Stored entries

▶

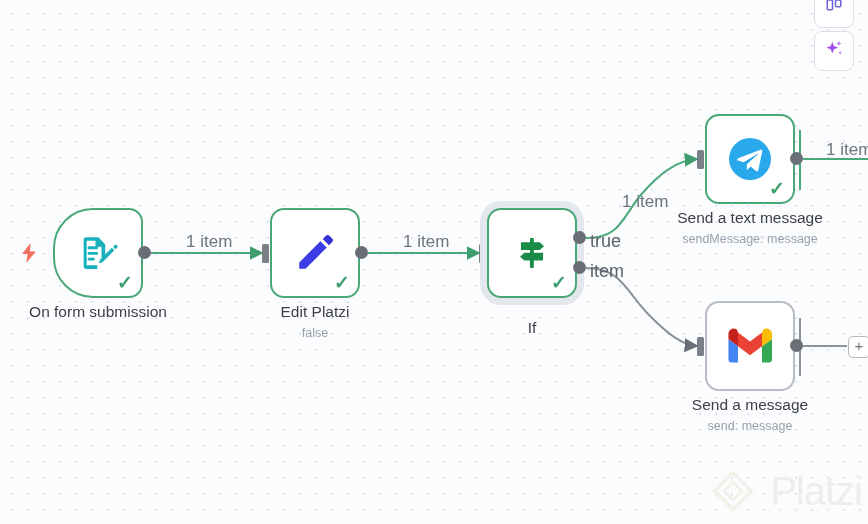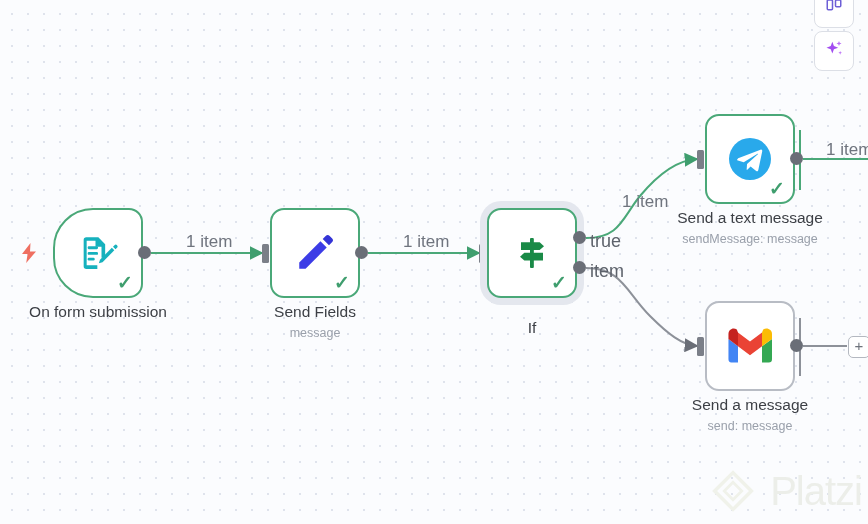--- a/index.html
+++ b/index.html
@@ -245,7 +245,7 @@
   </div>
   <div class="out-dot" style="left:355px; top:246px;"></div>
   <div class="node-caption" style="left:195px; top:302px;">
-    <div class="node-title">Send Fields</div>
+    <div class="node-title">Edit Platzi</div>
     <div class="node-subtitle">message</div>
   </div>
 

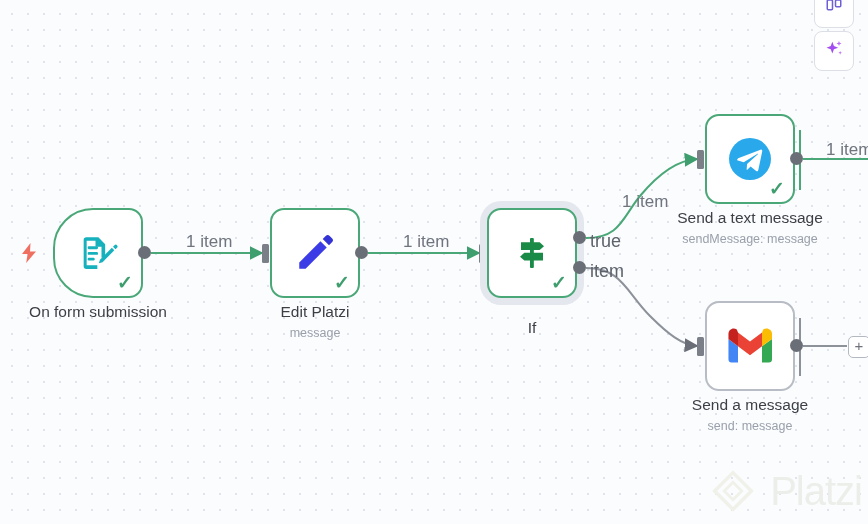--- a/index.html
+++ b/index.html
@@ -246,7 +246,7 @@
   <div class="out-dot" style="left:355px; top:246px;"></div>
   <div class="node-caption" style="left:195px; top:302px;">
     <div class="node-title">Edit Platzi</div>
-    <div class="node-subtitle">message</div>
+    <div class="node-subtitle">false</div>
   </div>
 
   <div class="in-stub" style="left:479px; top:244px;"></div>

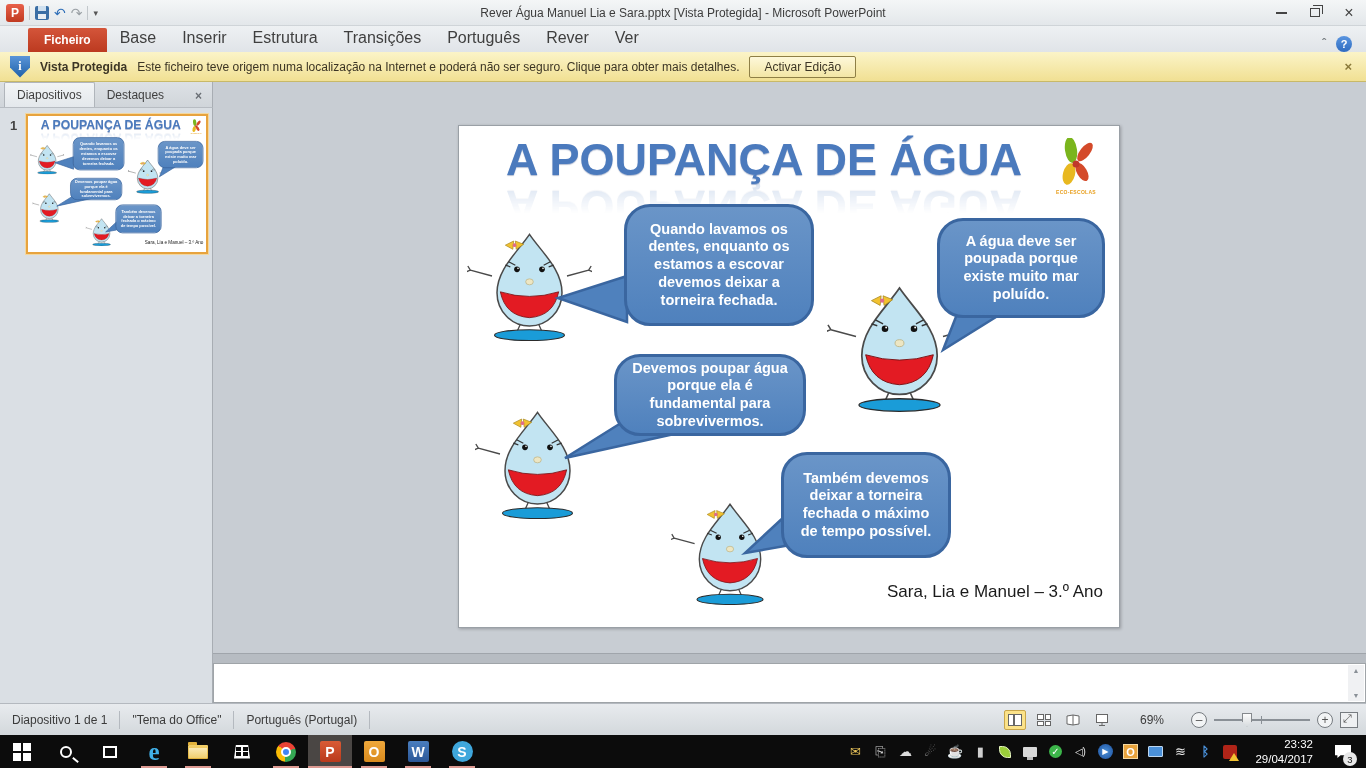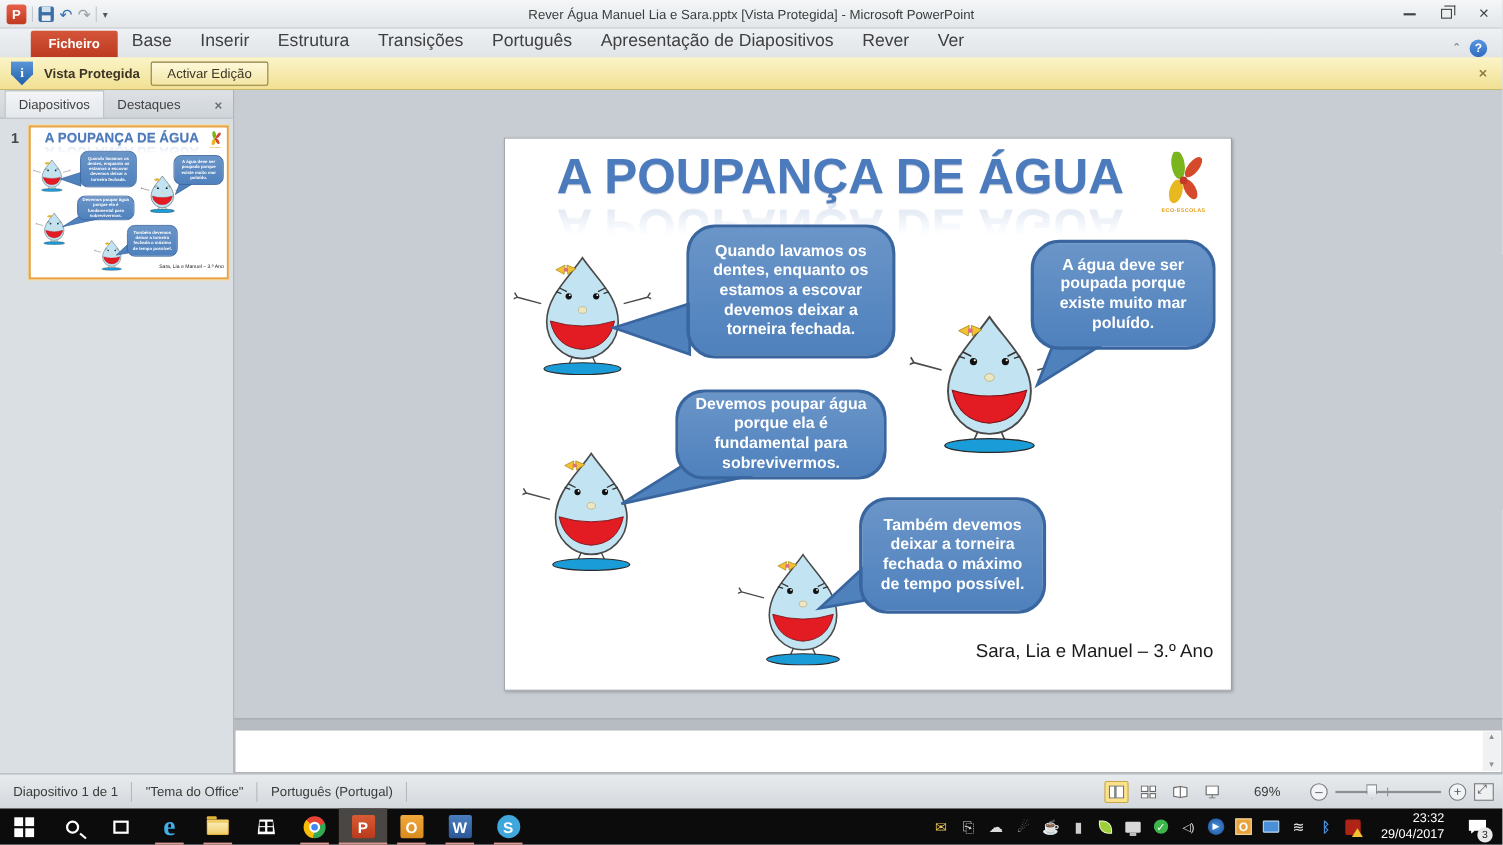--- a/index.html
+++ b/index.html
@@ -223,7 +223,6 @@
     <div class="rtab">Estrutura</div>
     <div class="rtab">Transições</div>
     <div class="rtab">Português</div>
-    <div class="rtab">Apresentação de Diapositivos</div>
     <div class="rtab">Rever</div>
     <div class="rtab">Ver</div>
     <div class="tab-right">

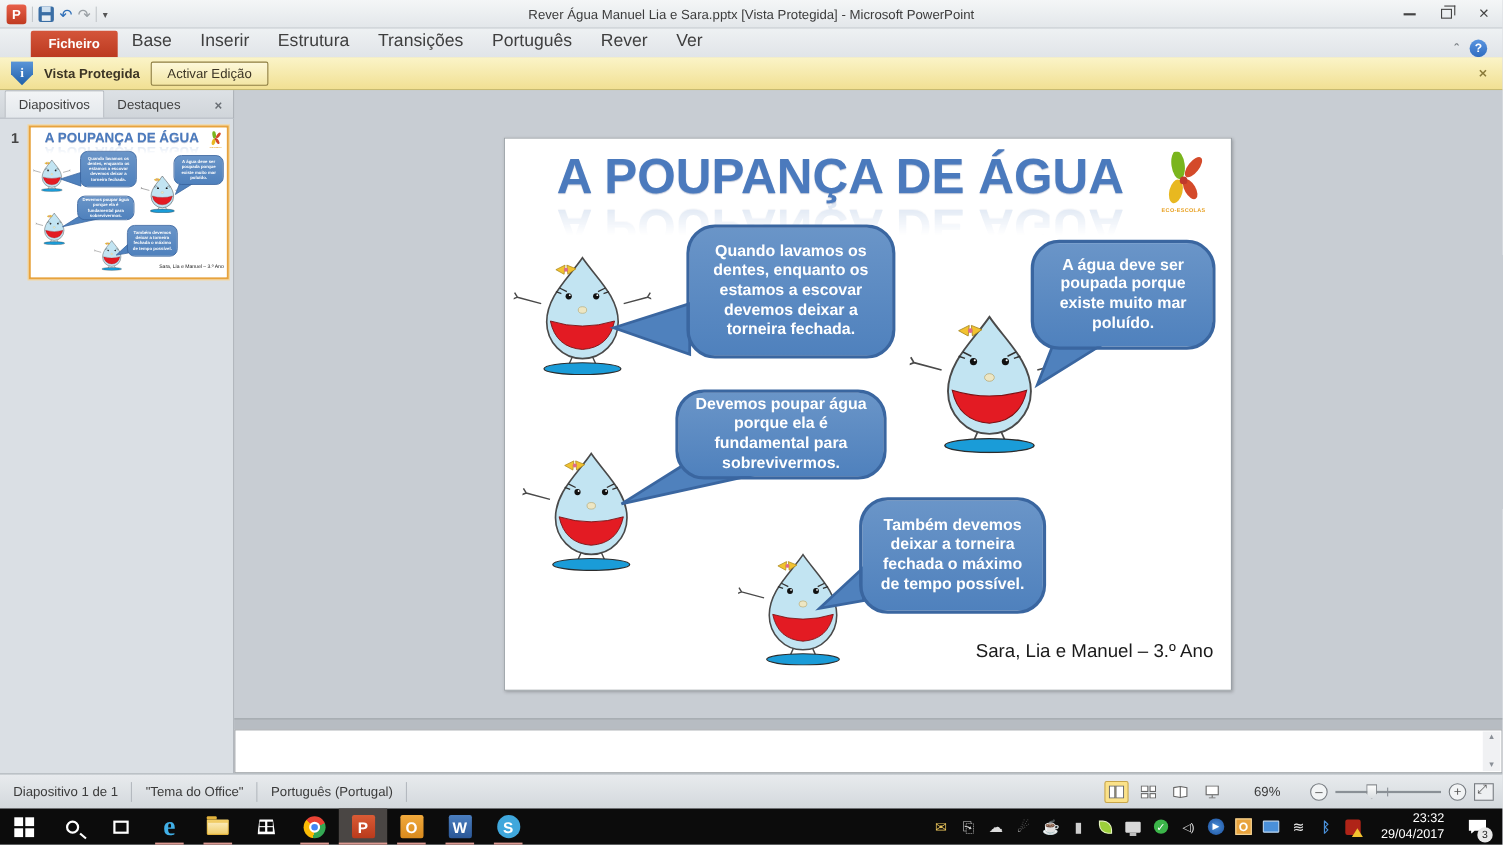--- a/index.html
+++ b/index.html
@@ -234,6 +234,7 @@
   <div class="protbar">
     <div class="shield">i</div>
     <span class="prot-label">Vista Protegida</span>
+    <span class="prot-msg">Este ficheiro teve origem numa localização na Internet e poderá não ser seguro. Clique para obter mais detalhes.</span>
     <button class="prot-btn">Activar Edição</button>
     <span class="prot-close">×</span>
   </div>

◀

**BRIEF**
Every line of the data above should be repeated exactly. Omit the pictures.

**RESULT FOR THIS EXERCISE**
--- a/index.html
+++ b/index.html
@@ -245,7 +245,7 @@
   </div>
   <div class="out-dot" style="left:355px; top:246px;"></div>
   <div class="node-caption" style="left:195px; top:302px;">
-    <div class="node-title">Send Fields</div>
+    <div class="node-title">Edit Platzi</div>
     <div class="node-subtitle">message</div>
   </div>
 

--- a/index.html
+++ b/index.html
@@ -246,7 +246,7 @@
   <div class="out-dot" style="left:355px; top:246px;"></div>
   <div class="node-caption" style="left:195px; top:302px;">
     <div class="node-title">Edit Platzi</div>
-    <div class="node-subtitle">message</div>
+    <div class="node-subtitle">false</div>
   </div>
 
   <div class="in-stub" style="left:479px; top:244px;"></div>

--- a/index.html
+++ b/index.html
@@ -223,7 +223,6 @@
     <div class="rtab">Estrutura</div>
     <div class="rtab">Transições</div>
     <div class="rtab">Português</div>
-    <div class="rtab">Apresentação de Diapositivos</div>
     <div class="rtab">Rever</div>
     <div class="rtab">Ver</div>
     <div class="tab-right">

--- a/index.html
+++ b/index.html
@@ -234,6 +234,7 @@
   <div class="protbar">
     <div class="shield">i</div>
     <span class="prot-label">Vista Protegida</span>
+    <span class="prot-msg">Este ficheiro teve origem numa localização na Internet e poderá não ser seguro. Clique para obter mais detalhes.</span>
     <button class="prot-btn">Activar Edição</button>
     <span class="prot-close">×</span>
   </div>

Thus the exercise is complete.